▸ **What you will do**
Reproduce the entries word for word, and omit any picture you find in them.

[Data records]
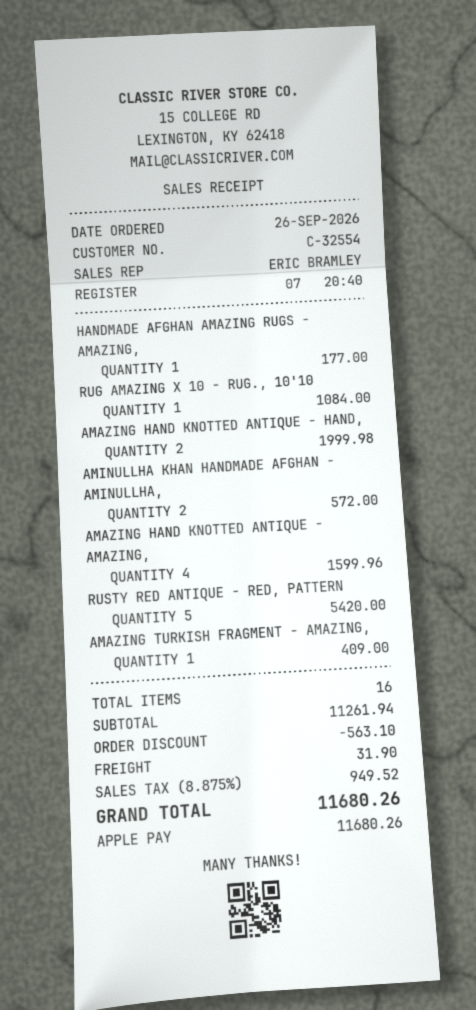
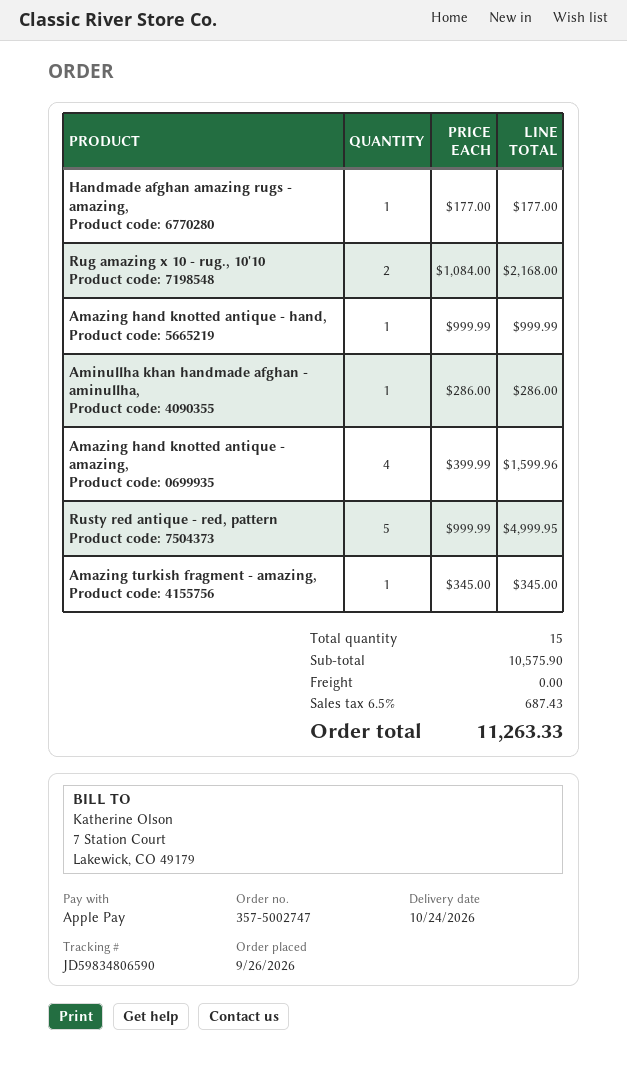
RUG AMAZING X 10 - RUG., 10'10: 1 for 1084.00 -> 2 for 2168.00
AMAZING HAND KNOTTED ANTIQUE - HAND,: 2 for 1999.98 -> 1 for 999.99
AMINULLHA KHAN HANDMADE AFGHAN - AMINULLHA,: 2 for 572.00 -> 1 for 286.00
RUSTY RED ANTIQUE - RED, PATTERN: 5 for 5420.00 -> 5 for 4999.95
AMAZING TURKISH FRAGMENT - AMAZING,: 1 for 409.00 -> 1 for 345.00
total quantity: 16 -> 15
subtotal: 11261.94 -> 10575.90
discount: 563.10 -> none
shipping: 31.90 -> 0.00
tax: 8.875% = 949.52 -> 6.5% = 687.43
total: 11680.26 -> 11263.33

▸ **Written solution**
RUG AMAZING X 10 - RUG., 10'10: 1 for 1084.00 -> 2 for 2168.00
AMAZING HAND KNOTTED ANTIQUE - HAND,: 2 for 1999.98 -> 1 for 999.99
AMINULLHA KHAN HANDMADE AFGHAN - AMINULLHA,: 2 for 572.00 -> 1 for 286.00
RUSTY RED ANTIQUE - RED, PATTERN: 5 for 5420.00 -> 5 for 4999.95
AMAZING TURKISH FRAGMENT - AMAZING,: 1 for 409.00 -> 1 for 345.00
total quantity: 16 -> 15
subtotal: 11261.94 -> 10575.90
discount: 563.10 -> none
shipping: 31.90 -> 0.00
tax: 8.875% = 949.52 -> 6.5% = 687.43
total: 11680.26 -> 11263.33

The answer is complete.